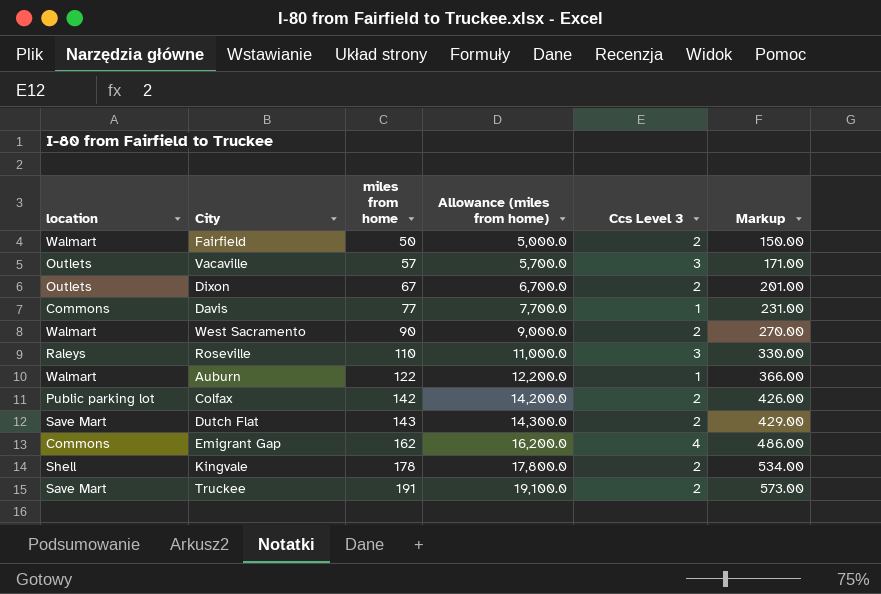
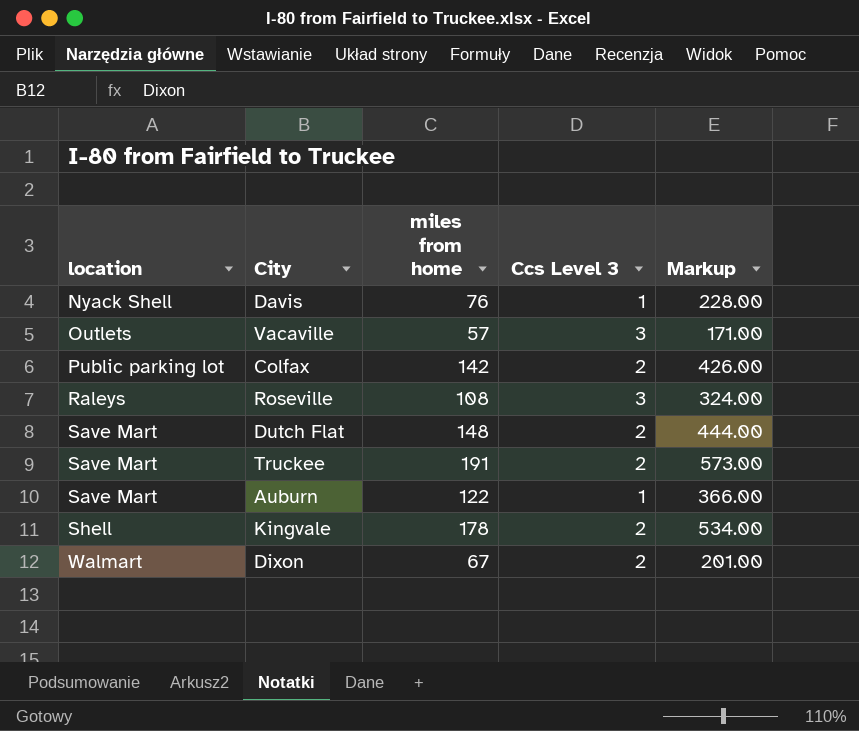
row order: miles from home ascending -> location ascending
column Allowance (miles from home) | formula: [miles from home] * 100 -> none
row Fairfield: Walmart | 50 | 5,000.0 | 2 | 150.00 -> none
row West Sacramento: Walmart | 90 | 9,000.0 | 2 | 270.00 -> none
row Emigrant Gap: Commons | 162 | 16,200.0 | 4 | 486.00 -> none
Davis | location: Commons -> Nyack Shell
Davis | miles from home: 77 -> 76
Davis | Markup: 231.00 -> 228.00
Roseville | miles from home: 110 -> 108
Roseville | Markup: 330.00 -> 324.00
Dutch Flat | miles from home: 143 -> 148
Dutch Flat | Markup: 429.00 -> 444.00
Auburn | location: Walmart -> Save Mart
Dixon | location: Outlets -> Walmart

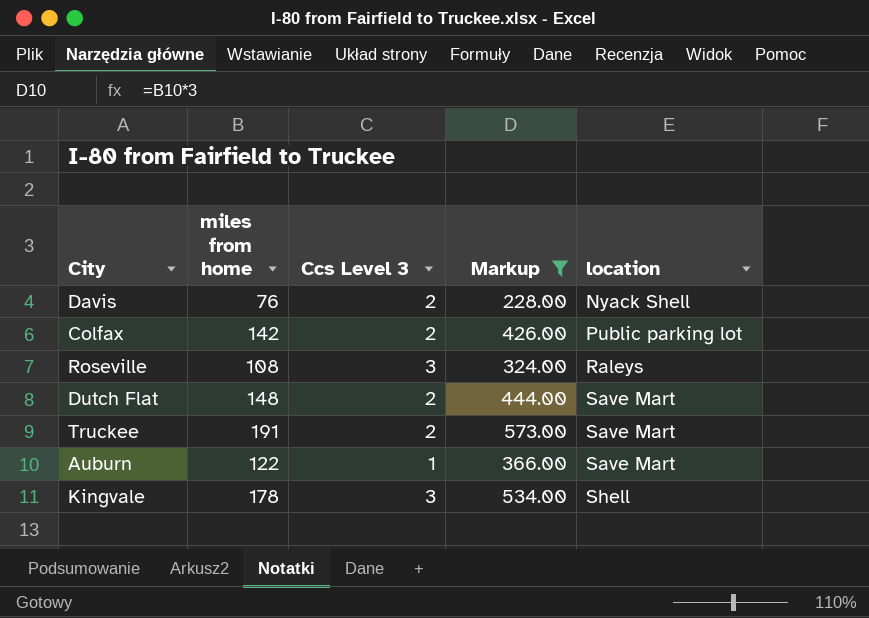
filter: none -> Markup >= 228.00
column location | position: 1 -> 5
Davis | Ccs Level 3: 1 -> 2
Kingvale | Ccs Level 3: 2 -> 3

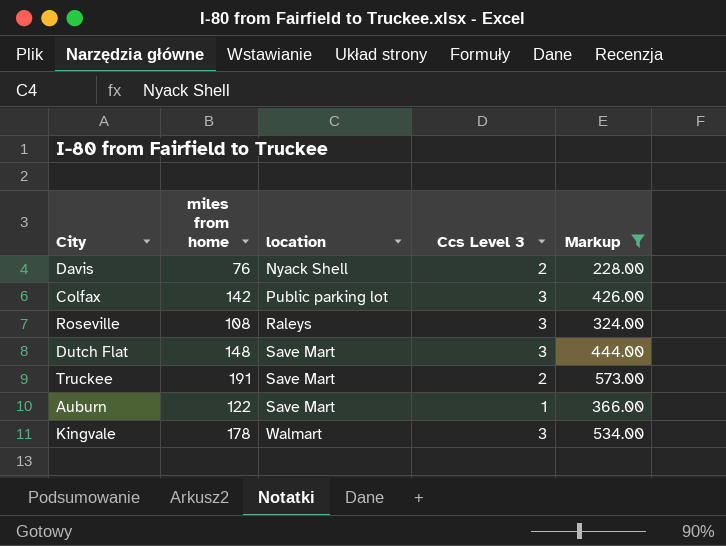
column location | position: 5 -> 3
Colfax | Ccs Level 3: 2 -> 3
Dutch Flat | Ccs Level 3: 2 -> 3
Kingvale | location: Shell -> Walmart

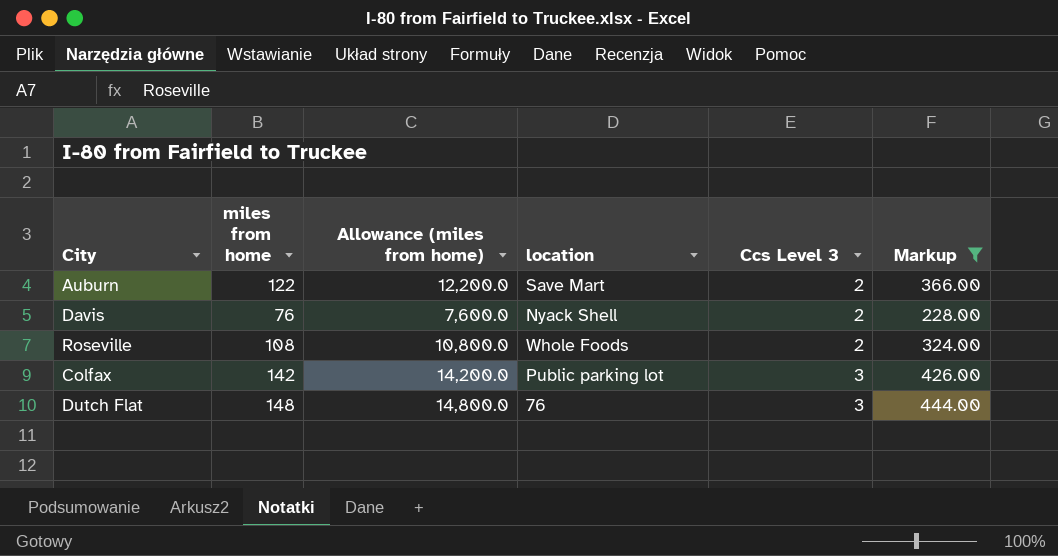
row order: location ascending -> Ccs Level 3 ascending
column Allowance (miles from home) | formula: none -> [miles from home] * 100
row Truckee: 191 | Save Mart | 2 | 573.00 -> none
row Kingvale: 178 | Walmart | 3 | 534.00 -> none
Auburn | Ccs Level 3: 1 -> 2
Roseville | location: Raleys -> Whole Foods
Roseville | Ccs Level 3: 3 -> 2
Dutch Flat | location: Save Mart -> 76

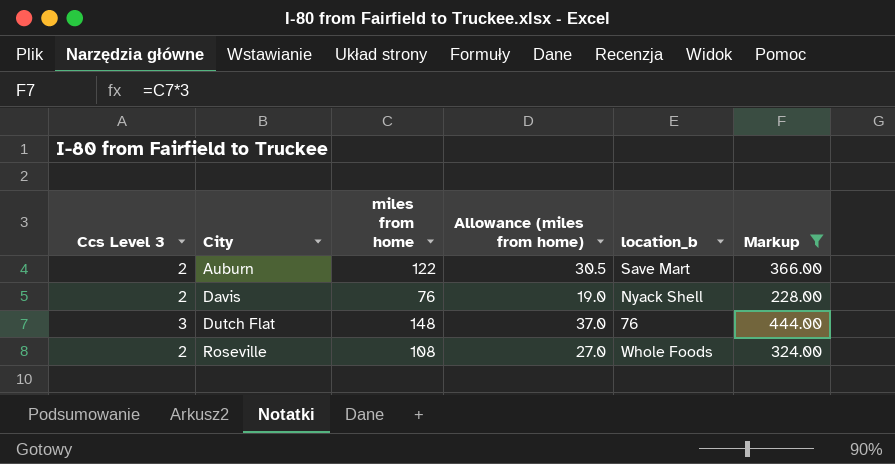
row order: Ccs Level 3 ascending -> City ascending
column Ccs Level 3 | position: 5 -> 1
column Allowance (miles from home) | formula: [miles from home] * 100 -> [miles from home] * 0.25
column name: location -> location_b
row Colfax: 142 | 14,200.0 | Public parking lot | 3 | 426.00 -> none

Exercise prompt> From the first line to the last, repeat the records exactly, leaving out the pictures.

Response to this exercise>
row order: miles from home ascending -> location ascending
column Allowance (miles from home) | formula: [miles from home] * 100 -> none
row Fairfield: Walmart | 50 | 5,000.0 | 2 | 150.00 -> none
row West Sacramento: Walmart | 90 | 9,000.0 | 2 | 270.00 -> none
row Emigrant Gap: Commons | 162 | 16,200.0 | 4 | 486.00 -> none
Davis | location: Commons -> Nyack Shell
Davis | miles from home: 77 -> 76
Davis | Markup: 231.00 -> 228.00
Roseville | miles from home: 110 -> 108
Roseville | Markup: 330.00 -> 324.00
Dutch Flat | miles from home: 143 -> 148
Dutch Flat | Markup: 429.00 -> 444.00
Auburn | location: Walmart -> Save Mart
Dixon | location: Outlets -> Walmart

filter: none -> Markup >= 228.00
column location | position: 1 -> 5
Davis | Ccs Level 3: 1 -> 2
Kingvale | Ccs Level 3: 2 -> 3

column location | position: 5 -> 3
Colfax | Ccs Level 3: 2 -> 3
Dutch Flat | Ccs Level 3: 2 -> 3
Kingvale | location: Shell -> Walmart

row order: location ascending -> Ccs Level 3 ascending
column Allowance (miles from home) | formula: none -> [miles from home] * 100
row Truckee: 191 | Save Mart | 2 | 573.00 -> none
row Kingvale: 178 | Walmart | 3 | 534.00 -> none
Auburn | Ccs Level 3: 1 -> 2
Roseville | location: Raleys -> Whole Foods
Roseville | Ccs Level 3: 3 -> 2
Dutch Flat | location: Save Mart -> 76

row order: Ccs Level 3 ascending -> City ascending
column Ccs Level 3 | position: 5 -> 1
column Allowance (miles from home) | formula: [miles from home] * 100 -> [miles from home] * 0.25
column name: location -> location_b
row Colfax: 142 | 14,200.0 | Public parking lot | 3 | 426.00 -> none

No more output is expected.